◆ Problem to work on
In the records below, find each line with "right" and copy it.
*** Information shown
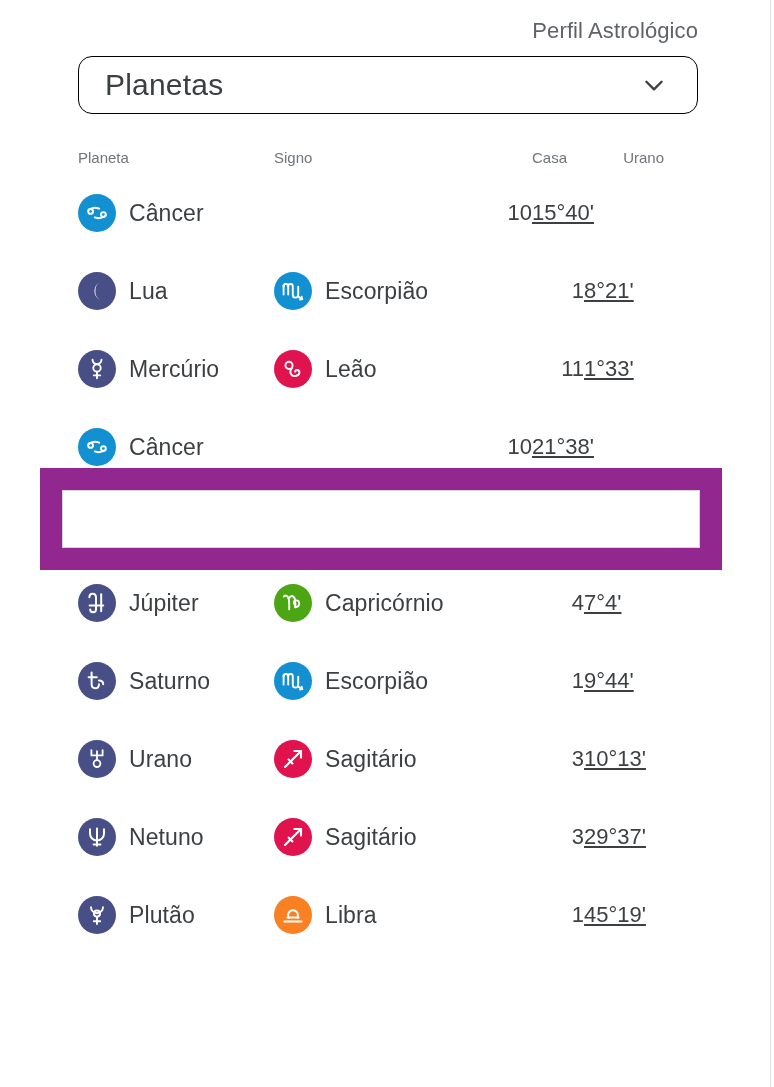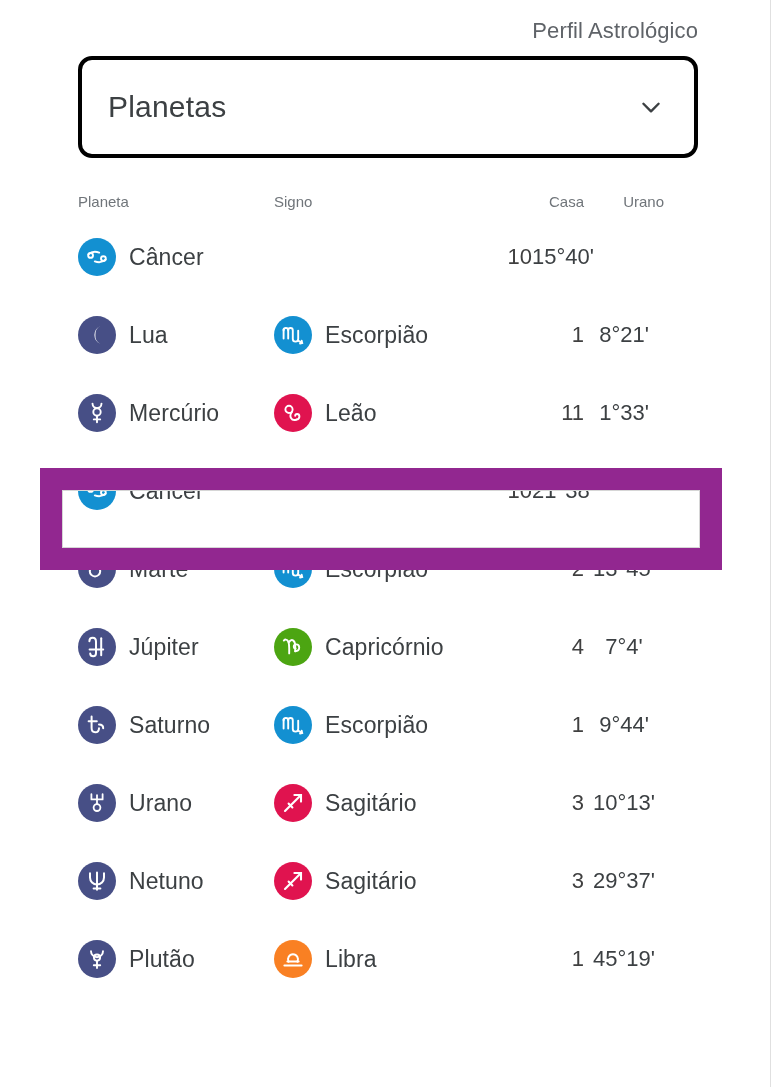--- a/index.html
+++ b/index.html
@@ -50,8 +50,8 @@
   
   .select-box {
     position: relative;
-    height: 102px;
-    border: 4px solid #000000;
+    height: 58px;
+    border: 1px solid #000000;
     border-radius: 14px;
     background: #fff;
     display: flex;

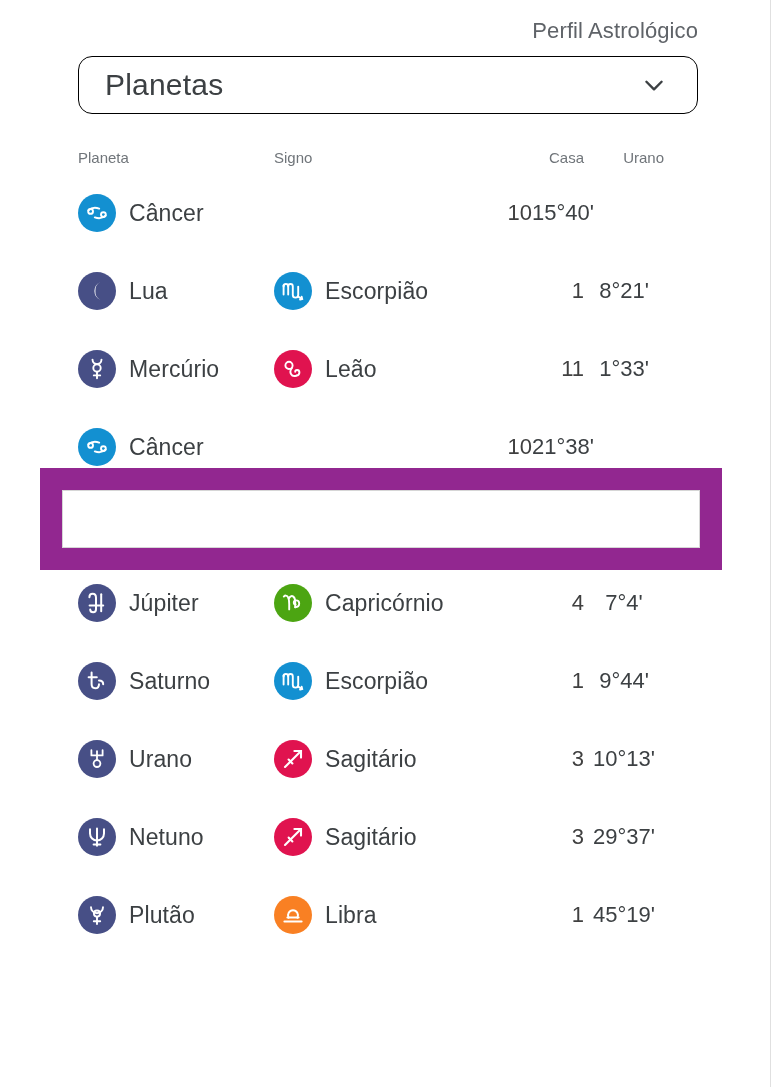--- a/index.html
+++ b/index.html
@@ -92,7 +92,7 @@
     font-size: 15px;
     color: #70757a;
   }
-  .th-casa  { text-align: right; }
+  .th-casa  { }
   .th-grau  { text-align: right; padding-right: 6px; }
 
   .trow {

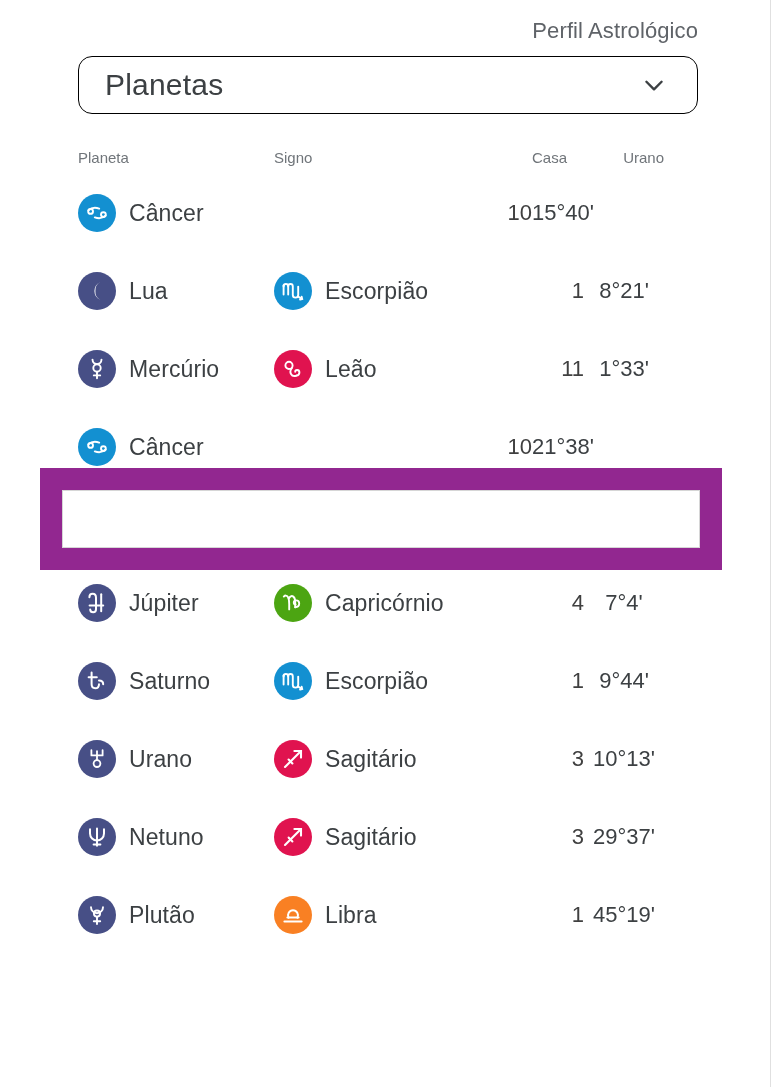--- a/index.html
+++ b/index.html
@@ -133,9 +133,10 @@
   .cell-grau {
     font-size: 22px;
     color: #3c4043;
-    text-align: center;
+    text-align: left;
     padding-right: 6px;
     white-space: nowrap;
+    text-decoration: underline;
   }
******
◆ Reply to the exercise
-  .th-casa  { text-align: right; }
   .th-grau  { text-align: right; padding-right: 6px; }
     padding-right: 6px;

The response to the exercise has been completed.